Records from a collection

..............................

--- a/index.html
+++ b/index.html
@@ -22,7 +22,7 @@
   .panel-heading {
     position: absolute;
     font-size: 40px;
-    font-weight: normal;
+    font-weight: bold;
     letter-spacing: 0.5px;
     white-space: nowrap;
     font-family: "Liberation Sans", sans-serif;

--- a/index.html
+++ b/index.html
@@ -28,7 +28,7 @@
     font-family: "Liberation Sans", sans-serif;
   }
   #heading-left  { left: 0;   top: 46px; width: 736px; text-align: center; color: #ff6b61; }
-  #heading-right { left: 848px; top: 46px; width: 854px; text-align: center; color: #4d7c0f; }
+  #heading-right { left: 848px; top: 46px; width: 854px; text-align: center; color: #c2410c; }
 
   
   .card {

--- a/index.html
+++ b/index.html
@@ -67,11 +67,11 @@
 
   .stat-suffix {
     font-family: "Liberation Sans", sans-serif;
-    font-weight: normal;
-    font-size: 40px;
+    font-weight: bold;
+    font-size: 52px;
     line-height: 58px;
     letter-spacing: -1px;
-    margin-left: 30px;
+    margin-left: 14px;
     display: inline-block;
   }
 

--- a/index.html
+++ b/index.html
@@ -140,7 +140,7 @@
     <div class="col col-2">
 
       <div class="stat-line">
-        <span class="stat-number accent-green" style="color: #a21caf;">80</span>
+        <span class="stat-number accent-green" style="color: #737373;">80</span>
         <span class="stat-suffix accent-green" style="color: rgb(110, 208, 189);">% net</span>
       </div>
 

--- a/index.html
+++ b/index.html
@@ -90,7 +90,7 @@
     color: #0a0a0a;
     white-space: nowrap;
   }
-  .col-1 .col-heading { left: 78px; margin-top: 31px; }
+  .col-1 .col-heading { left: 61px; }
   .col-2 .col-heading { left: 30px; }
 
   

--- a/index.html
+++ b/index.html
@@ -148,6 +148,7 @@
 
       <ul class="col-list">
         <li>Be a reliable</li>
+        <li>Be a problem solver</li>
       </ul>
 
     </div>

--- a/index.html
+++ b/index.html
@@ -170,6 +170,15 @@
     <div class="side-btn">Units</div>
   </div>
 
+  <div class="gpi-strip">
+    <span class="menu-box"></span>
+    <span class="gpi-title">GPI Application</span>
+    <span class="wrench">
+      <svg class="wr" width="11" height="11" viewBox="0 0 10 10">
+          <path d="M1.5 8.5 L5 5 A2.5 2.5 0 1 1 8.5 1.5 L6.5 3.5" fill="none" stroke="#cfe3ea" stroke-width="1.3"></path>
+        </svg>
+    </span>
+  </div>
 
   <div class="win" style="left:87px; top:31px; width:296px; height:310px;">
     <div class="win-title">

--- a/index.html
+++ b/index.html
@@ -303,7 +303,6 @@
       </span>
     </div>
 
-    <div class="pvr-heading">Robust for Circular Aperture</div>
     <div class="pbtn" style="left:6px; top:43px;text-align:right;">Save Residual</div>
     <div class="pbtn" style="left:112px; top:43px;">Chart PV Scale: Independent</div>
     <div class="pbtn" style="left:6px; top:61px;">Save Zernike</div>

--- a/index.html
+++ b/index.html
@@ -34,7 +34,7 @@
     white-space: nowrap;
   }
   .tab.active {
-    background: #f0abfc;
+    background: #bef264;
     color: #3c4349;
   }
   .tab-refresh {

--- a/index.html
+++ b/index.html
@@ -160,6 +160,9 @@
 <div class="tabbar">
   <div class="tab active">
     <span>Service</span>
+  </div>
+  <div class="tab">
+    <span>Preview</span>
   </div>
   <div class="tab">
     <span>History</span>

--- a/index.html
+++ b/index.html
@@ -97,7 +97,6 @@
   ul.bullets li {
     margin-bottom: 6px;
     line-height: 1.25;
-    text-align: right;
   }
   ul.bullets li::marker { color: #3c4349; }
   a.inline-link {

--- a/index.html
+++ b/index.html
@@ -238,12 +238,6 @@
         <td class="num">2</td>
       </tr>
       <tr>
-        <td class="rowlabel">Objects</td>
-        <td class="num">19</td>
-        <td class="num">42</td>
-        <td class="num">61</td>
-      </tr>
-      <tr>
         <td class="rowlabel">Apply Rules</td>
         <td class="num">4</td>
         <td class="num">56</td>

..............................

▸ Required work
An exact reproduction of all the entries above is the expected answer.

▸ Solution below
--- a/index.html
+++ b/index.html
@@ -22,7 +22,7 @@
   .panel-heading {
     position: absolute;
     font-size: 40px;
-    font-weight: normal;
+    font-weight: bold;
     letter-spacing: 0.5px;
     white-space: nowrap;
     font-family: "Liberation Sans", sans-serif;

--- a/index.html
+++ b/index.html
@@ -28,7 +28,7 @@
     font-family: "Liberation Sans", sans-serif;
   }
   #heading-left  { left: 0;   top: 46px; width: 736px; text-align: center; color: #ff6b61; }
-  #heading-right { left: 848px; top: 46px; width: 854px; text-align: center; color: #4d7c0f; }
+  #heading-right { left: 848px; top: 46px; width: 854px; text-align: center; color: #c2410c; }
 
   
   .card {

--- a/index.html
+++ b/index.html
@@ -67,11 +67,11 @@
 
   .stat-suffix {
     font-family: "Liberation Sans", sans-serif;
-    font-weight: normal;
-    font-size: 40px;
+    font-weight: bold;
+    font-size: 52px;
     line-height: 58px;
     letter-spacing: -1px;
-    margin-left: 30px;
+    margin-left: 14px;
     display: inline-block;
   }
 

--- a/index.html
+++ b/index.html
@@ -140,7 +140,7 @@
     <div class="col col-2">
 
       <div class="stat-line">
-        <span class="stat-number accent-green" style="color: #a21caf;">80</span>
+        <span class="stat-number accent-green" style="color: #737373;">80</span>
         <span class="stat-suffix accent-green" style="color: rgb(110, 208, 189);">% net</span>
       </div>
 

--- a/index.html
+++ b/index.html
@@ -90,7 +90,7 @@
     color: #0a0a0a;
     white-space: nowrap;
   }
-  .col-1 .col-heading { left: 78px; margin-top: 31px; }
+  .col-1 .col-heading { left: 61px; }
   .col-2 .col-heading { left: 30px; }
 
   

--- a/index.html
+++ b/index.html
@@ -148,6 +148,7 @@
 
       <ul class="col-list">
         <li>Be a reliable</li>
+        <li>Be a problem solver</li>
       </ul>
 
     </div>

--- a/index.html
+++ b/index.html
@@ -170,6 +170,15 @@
     <div class="side-btn">Units</div>
   </div>
 
+  <div class="gpi-strip">
+    <span class="menu-box"></span>
+    <span class="gpi-title">GPI Application</span>
+    <span class="wrench">
+      <svg class="wr" width="11" height="11" viewBox="0 0 10 10">
+          <path d="M1.5 8.5 L5 5 A2.5 2.5 0 1 1 8.5 1.5 L6.5 3.5" fill="none" stroke="#cfe3ea" stroke-width="1.3"></path>
+        </svg>
+    </span>
+  </div>
 
   <div class="win" style="left:87px; top:31px; width:296px; height:310px;">
     <div class="win-title">

--- a/index.html
+++ b/index.html
@@ -303,7 +303,6 @@
       </span>
     </div>
 
-    <div class="pvr-heading">Robust for Circular Aperture</div>
     <div class="pbtn" style="left:6px; top:43px;text-align:right;">Save Residual</div>
     <div class="pbtn" style="left:112px; top:43px;">Chart PV Scale: Independent</div>
     <div class="pbtn" style="left:6px; top:61px;">Save Zernike</div>

--- a/index.html
+++ b/index.html
@@ -34,7 +34,7 @@
     white-space: nowrap;
   }
   .tab.active {
-    background: #f0abfc;
+    background: #bef264;
     color: #3c4349;
   }
   .tab-refresh {

--- a/index.html
+++ b/index.html
@@ -160,6 +160,9 @@
 <div class="tabbar">
   <div class="tab active">
     <span>Service</span>
+  </div>
+  <div class="tab">
+    <span>Preview</span>
   </div>
   <div class="tab">
     <span>History</span>

--- a/index.html
+++ b/index.html
@@ -97,7 +97,6 @@
   ul.bullets li {
     margin-bottom: 6px;
     line-height: 1.25;
-    text-align: right;
   }
   ul.bullets li::marker { color: #3c4349; }
   a.inline-link {

--- a/index.html
+++ b/index.html
@@ -238,12 +238,6 @@
         <td class="num">2</td>
       </tr>
       <tr>
-        <td class="rowlabel">Objects</td>
-        <td class="num">19</td>
-        <td class="num">42</td>
-        <td class="num">61</td>
-      </tr>
-      <tr>
         <td class="rowlabel">Apply Rules</td>
         <td class="num">4</td>
         <td class="num">56</td>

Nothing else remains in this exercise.